LA RÉVOLUTION AU SENS PREMIER DU TERME.
Reed Brody doit être bien- heureux. Le chasseur de tête n’a jamais été autant proche de sa proie tant convoitée. Par effets d’agacements fortuits, le scalp de l’ancien président tchadien est sur le point d’être exhibé aux justiciers de tout bord et artisans des « droits de l’Homme ». Après la charge de Human right Watch et de la justice sénégalaise, le Tchad (toujours si prompt à porter le fer contre Hissein Habré) est sorti de l’ombre. N’djamena est prête à délier les cordes de sa bourse. Deux milliards de Fcfa seront débloqués des caisses du Tchad pour « faciliter » le Sénégal dans son action « punitive » contre l’ancien chef de l’Etat Habré.
La contribution du Tchad a été annoncée par le Ministre de la Justice Jean Bawoyeu Alingué. En mission à Dakar, Monsieur Alingué confirme la volonté affichée de Deby de voir pendu court et haut son mentor d’hier. Le Tchad porte sa voix dans le brouhaha judiciaire orchestré autour de Hissein Habré jeté pâture à l’opinion internationale sous le sceau des droits de l’Homme, une terminologie à la mode ces jours ci sous les tropiques.
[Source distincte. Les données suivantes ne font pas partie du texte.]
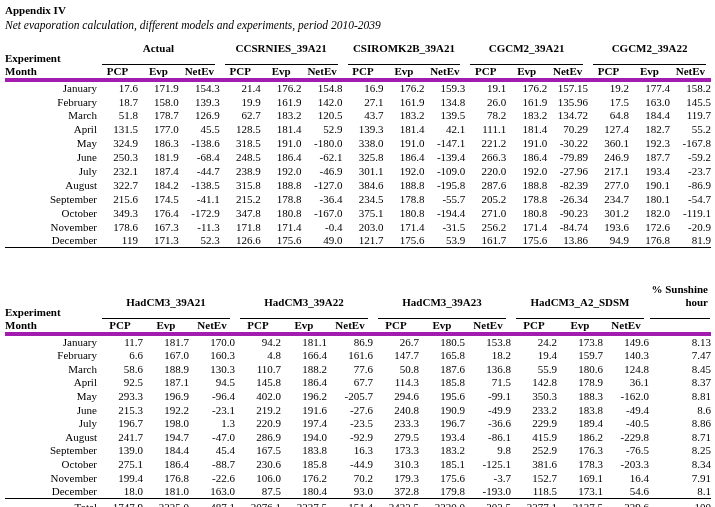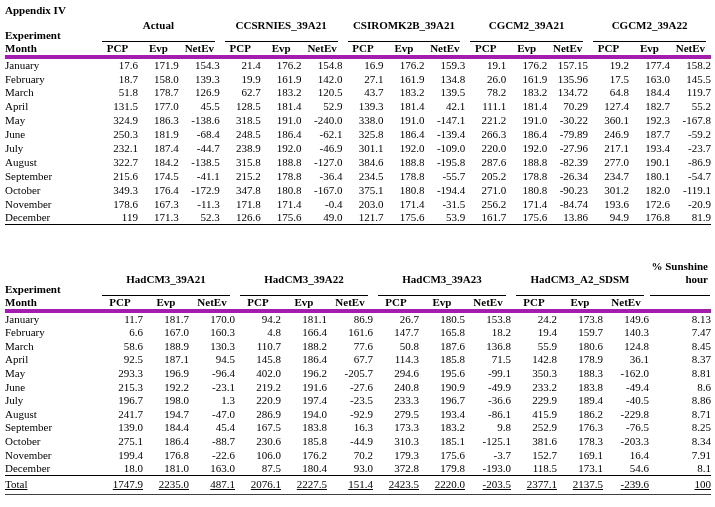--- a/index.html
+++ b/index.html
@@ -44,6 +44,7 @@
 
 <div class="page">
   <p class="title">Appendix IV</p>
+  <p class="subtitle">Net evaporation calculation, different models and experiments, period 2010-2039</p>
 
   <table class="model t1">
       <colgroup>

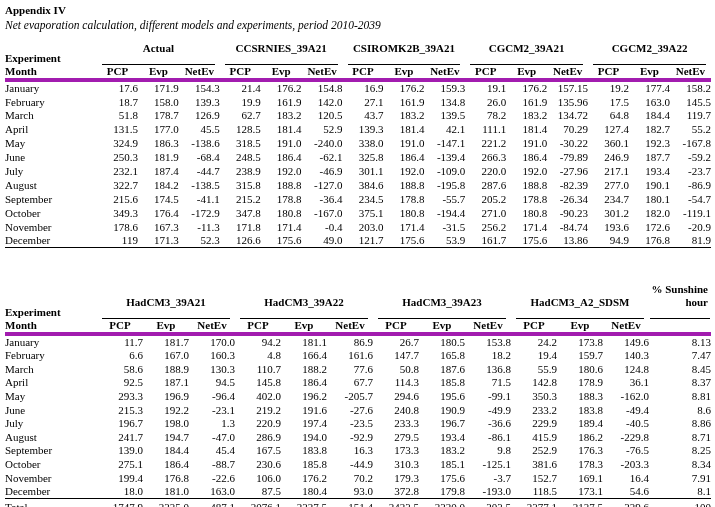--- a/index.html
+++ b/index.html
@@ -26,7 +26,7 @@
   tr.subhead th { border-bottom: 4px solid #a21caf; height: 15px; padding-bottom: 1px; }
   th.num { text-align: center; }
   td.num { text-align: right; padding-right: 5px; }
-  td.month { text-align: left; padding-left: 1px; }
+  td.month { text-align: right; padding-left: 1px; }
   td.sun { text-align: right; padding-left: 13px; }
 
   table.t1 { margin-bottom: 0; }

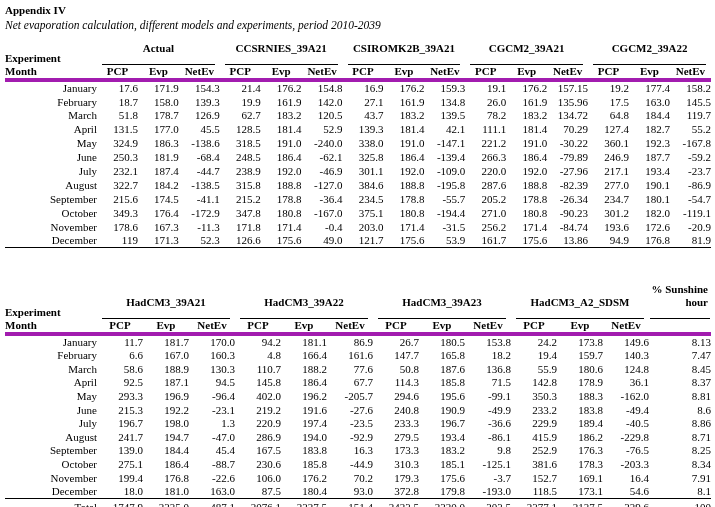--- a/index.html
+++ b/index.html
@@ -183,7 +183,7 @@
           <td class="num">-138.6</td>
           <td class="num">318.5</td>
           <td class="num">191.0</td>
-          <td class="num">-240.0</td>
+          <td class="num">-180.0</td>
           <td class="num">338.0</td>
           <td class="num">191.0</td>
           <td class="num">-147.1</td>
La cagnotte mise en place pour capter des fonds pour juger l’ancien président tchadien s’enrichit de deux précieux milliards qui portent à trois milliards de Fcfa le financement disponible pour vider l’affaire Hissein Habré. A en croire le Ministre sénégalais, cette première enveloppe est une broutille : « une enveloppe plancher» de 18 milliards de FCFA a été jugée nécessaire pour ce jugement » Le Ministre Madické Niang avait, après un amendement constitutionnel taillé sur le mesure pour Habré par le Sénat, fait un appel de pied aux donateurs de tout bord. « Nous sommes prêts à recevoir (leurs) contributions pour démarrer immédiatement la phase préparatoire. » lançait le Ministre sénégalais de la Justice. Le Tchad vient d’exaucer cette doléance déposée pieusement auprès de la communauté internationale.
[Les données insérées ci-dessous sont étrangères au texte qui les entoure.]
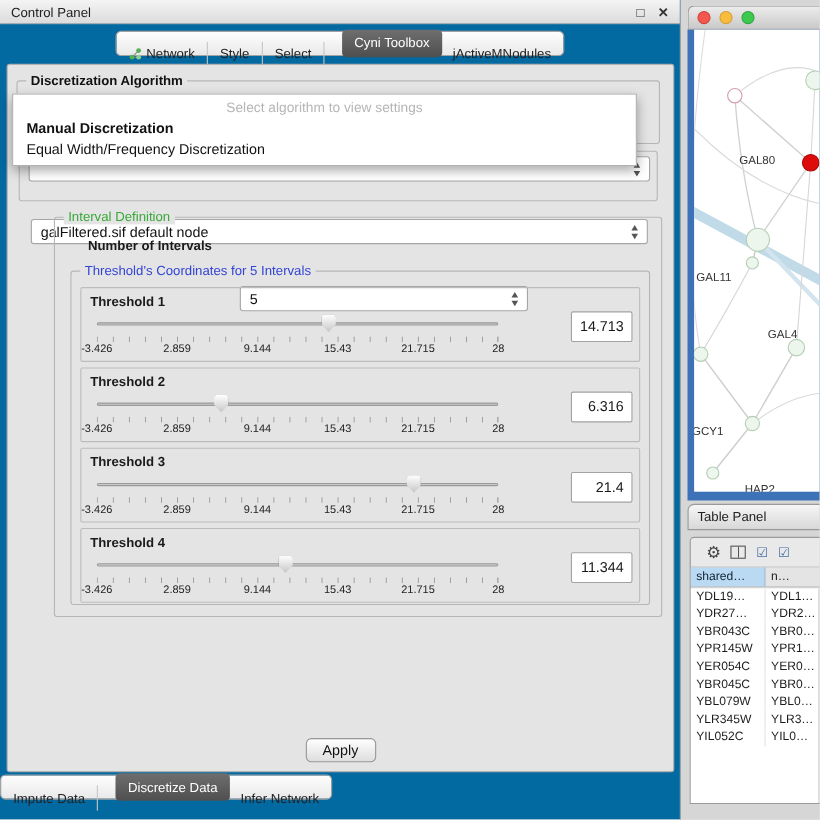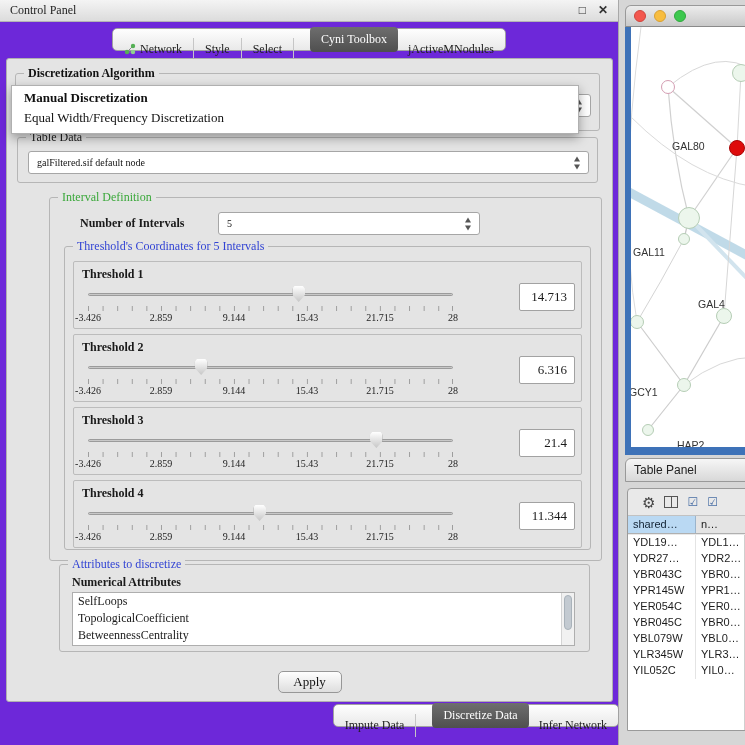--- a/index.html
+++ b/index.html
@@ -14,7 +14,7 @@
 
   
   #control-panel { position:absolute; left:0; top:0; width:619px; height:745px;
-    background:#6d28d9; border-right:1px solid #a8a8a8;font-family:Liberation Serif, serif; }
+    background:#0369a1; border-right:1px solid #a8a8a8; }
   .cp-titlebar { height:22px; background:linear-gradient(#f4f4f4,#dcdcdc);
     border-bottom:1px solid #b4b4b4; display:flex; align-items:center; padding:0 10px; }
   .cp-title { flex:1; font-size:12px; color:#222; }

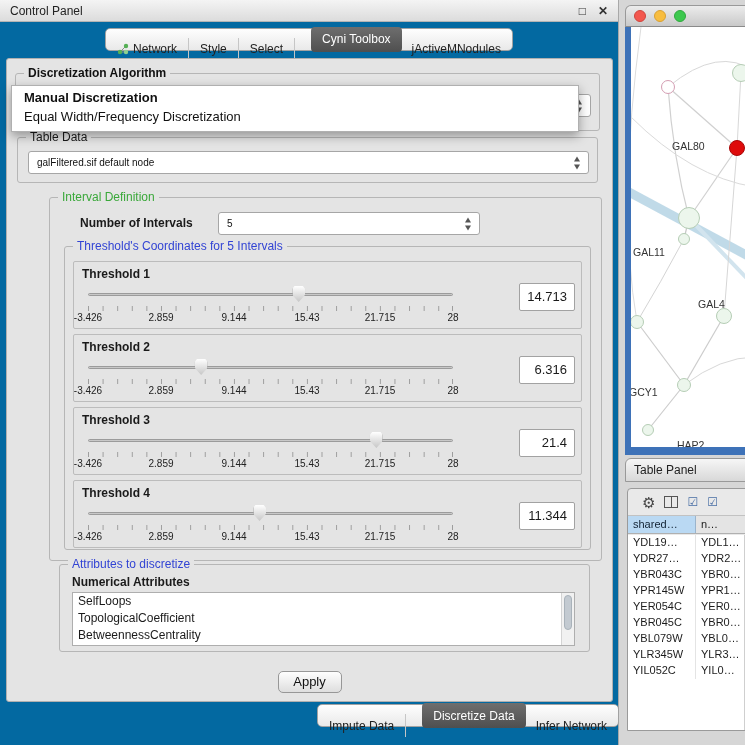--- a/index.html
+++ b/index.html
@@ -211,6 +211,7 @@
     </div>
 
     <div id="algo-popup">
+      <div class="popup-hint">Select algorithm to view settings</div>
       <div id="algo-options">
           <div class="popup-item first">Manual Discretization</div>
           <div class="popup-item">Equal Width/Frequency Discretization</div>

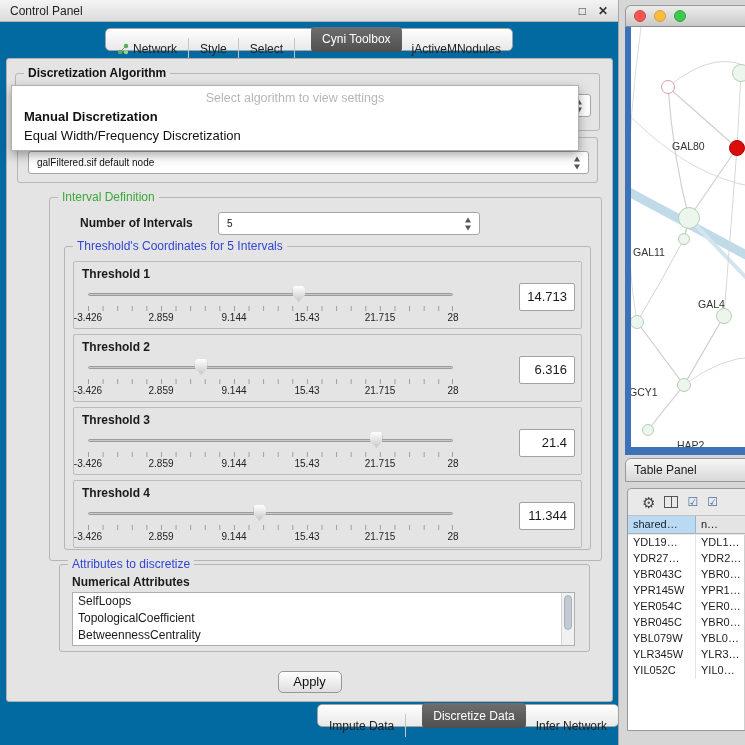--- a/index.html
+++ b/index.html
@@ -43,8 +43,8 @@
   .gl-blue { color:#3244d4; }
 
   .combo { position:absolute; background:#fff; border:1px solid #a6a6a6; border-radius:3px;
-    font-size:10px; line-height:21px; padding:0 24px 0 8px; color:#111;
-    white-space:nowrap; overflow:hidden; }
+    font-size:13px; line-height:21px; padding:0 24px 0 8px; color:#111;
+    white-space:nowrap; overflow:hidden;margin-top:48px; }
   .updown { position:absolute; right:7px; top:50%; transform:translateY(-50%);
     width:7px; height:13px; }
   .updown::before { content:''; position:absolute; top:0; left:0;

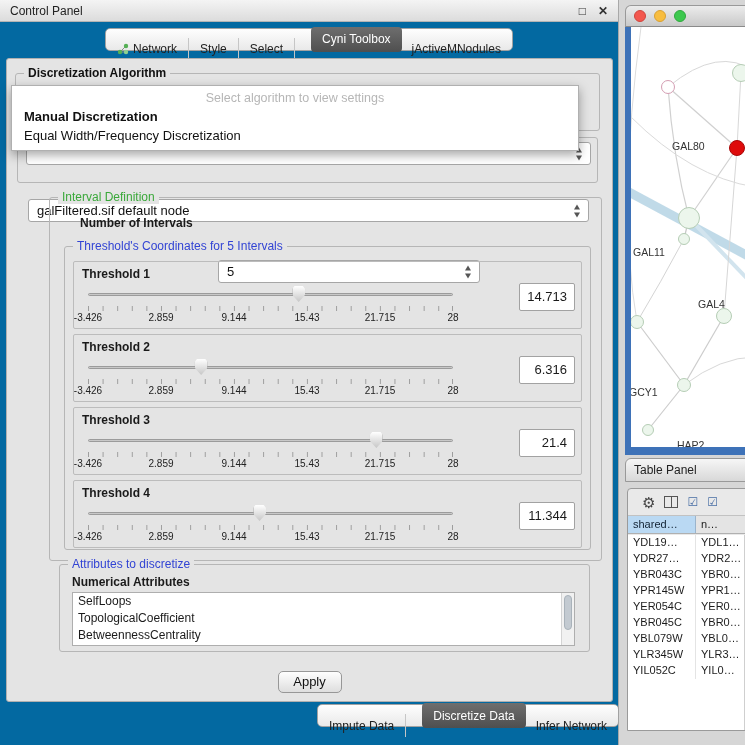--- a/index.html
+++ b/index.html
@@ -311,20 +311,6 @@
       </div>
     </div>
 
-    <div class="group" id="attr-group">
-      <span class="group-label gl-blue">Attributes to discretize</span>
-      <span id="attr-heading">Numerical Attributes</span>
-      <div id="attr-list">
-        <div id="attr-list-items">
-            <div class="list-item">SelfLoops</div>
-            <div class="list-item">TopologicalCoefficient</div>
-            <div class="list-item">BetweennessCentrality</div>
-          </div>
-        <div class="vscroll">
-          <div class="vthumb"></div>
-        </div>
-      </div>
-    </div>
 
     <div id="apply-btn">Apply</div>
   </div>

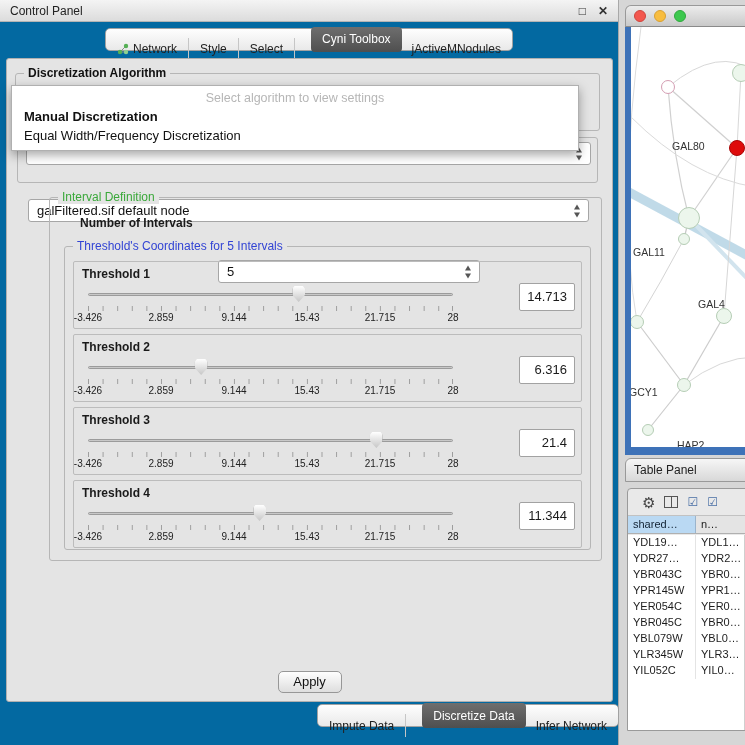--- a/index.html
+++ b/index.html
@@ -115,7 +115,7 @@
     text-align:center; color:#111; }
 
   #bottom-tabs-row { position:absolute; left:0; top:704px; width:619px;
-    display:flex; justify-content:flex-end; }
+    display:flex; justify-content:flex-start; }
 
   
   #net-window { position:absolute; left:625px; top:5px; width:132px; height:450px; }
Luis Moreno Ocampo et tous les inquisiteurs de la sainte justice internationale doivent avoir présent à l’esprit que le pseudo- jugement de l’homme d’Etat Habré est un manège politico-judiciaire à haut risque. Les ficelles de cette parodie pourraient faire sortir de l’ombre des coulisses Idriss Deby, qui jusqu’ici est sous la couverture de l’Hexagone. La pluie de répression qui s’abat sur Hissein Habré est une machination mise en branle par Deby. Le maître de N’djamena sait qu’une condamnation de son prédécesseur pour « crimes de guerre » revient à tisser un laurier pour son régime. Deby serait alors perçu par la communauté internationale comme celui qui a débouté le Tchad d’un dirigeant gênant. La nébuleuse organisation de Reed Brody a été mise à contribution pour ternir l’image de Habré. Un calcul politique qui tend à porter les fruits escomptés par Idriss Deby Itno. Le complexe d’Œdipe se répète sur les planches de la vie politique tchadienne.